Behavioural Concepts in Decision-making
The manager, being a human being, behaves in a peculiar way in a given situation. The response of one manager may not be the same as that of the two other managers, as they differ on the behavioural platform. Even though tools, methods and procedures are evolved, the decision is many a times influenced by personal factors such as behaviour. The managers differ in their approach towards decision-making in the organisation, and, therefore, they can be classified into two categories, viz., the achievement-oriented, i.e., looking for excellence and the task-oriented, i.e., looking for the completion of the task somehow. The achievement-oriented manager will always opt for the best and, therefore, will be enterprising in every aspect of the decision-making. He will endeavour to develop all the possible alternatives.
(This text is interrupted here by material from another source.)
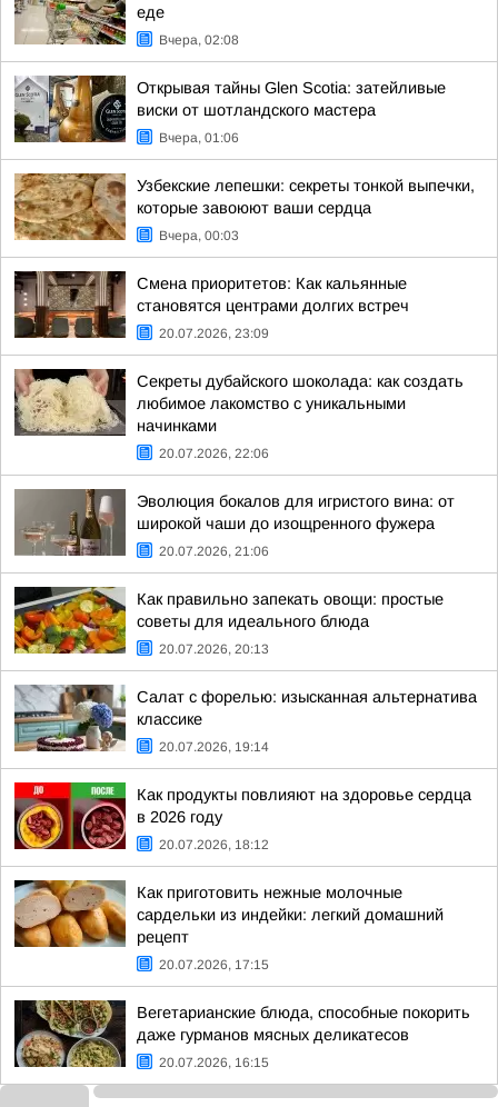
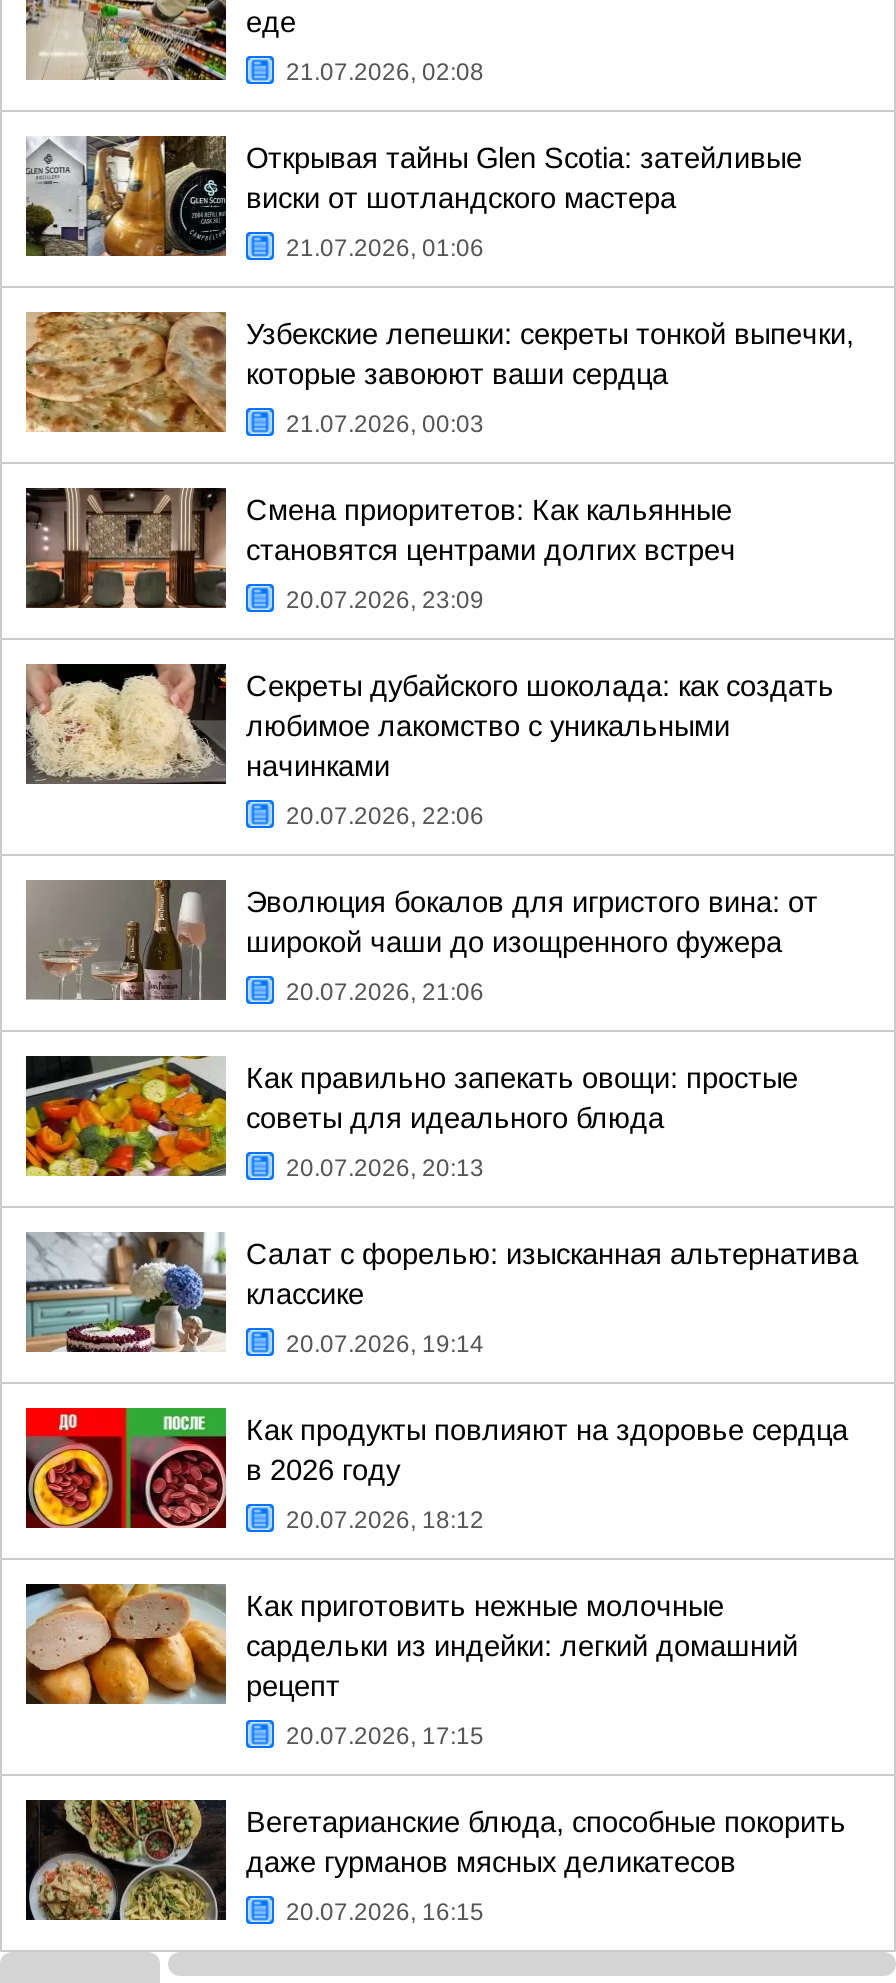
[159,32,239,48] Вчера, 02:08 -> [286,58,484,86] 21.07.2026, 02:08
[159,130,239,146] Вчера, 01:06 -> [286,234,484,262] 21.07.2026, 01:06
[159,228,239,243] Вчера, 00:03 -> [286,410,484,438] 21.07.2026, 00:03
He would be scientific, and therefore, more rational. He would weigh all the pros and cons properly and then conclude. The manager’s personal values will definitely influence ultimately. Some of the managers show a nature of risk avoidance. Their behaviour shows a distinct pattern indicating a conservative approach to decision-making – a path of low risk or no risk. Further, even though decision-making tools are available, the choice of the tools may differ depending on the motives of the manager. The motives are not apparent, and hence, are difficult to understand. A rational decision in the normal course may turn out to be different on account of the motives of the manager. The behaviour of the manager is also influenced by the position he holds in the organisation.
The behaviour is influenced by a fear and an anxiety that the personal image may be tarnished and the career prospects in the organisation may be spoiled due to a defeat or a failure. The managerial behaviour, therefore, is a complex mix of the personal values, the atmosphere in the organisation, the motives and the motivation, and the resistance to change. Such behaviour sometimes overrides normal decisions based on business and economic principles. The interplay of different decision-making of all the managers in the organization shapes up the organizational decision-making. The rationale of the business decision will largely depend upon the individuals, their positions in the organization and their inter-relationship with other managers.
If two managers are placed in two decision-making situations, and if their objectives are in conflict, the managers will arrive at a decision objectively, satisfying individual goals. Many a times, they may make a conscious decision, disregarding organization’s objective to meet their personal goals and to satisfy their personal values. If the manager is enterprising, he will make objectively rational decisions. But if the manager is averse to taking risk, he will make a decision which will be subjectively rational as he would act with limited knowledge and also be influenced by the risk averseness. Thus, it is clear that if the attitudes and the motives are not consistent across the organization, the decision-making process slows down in the organization.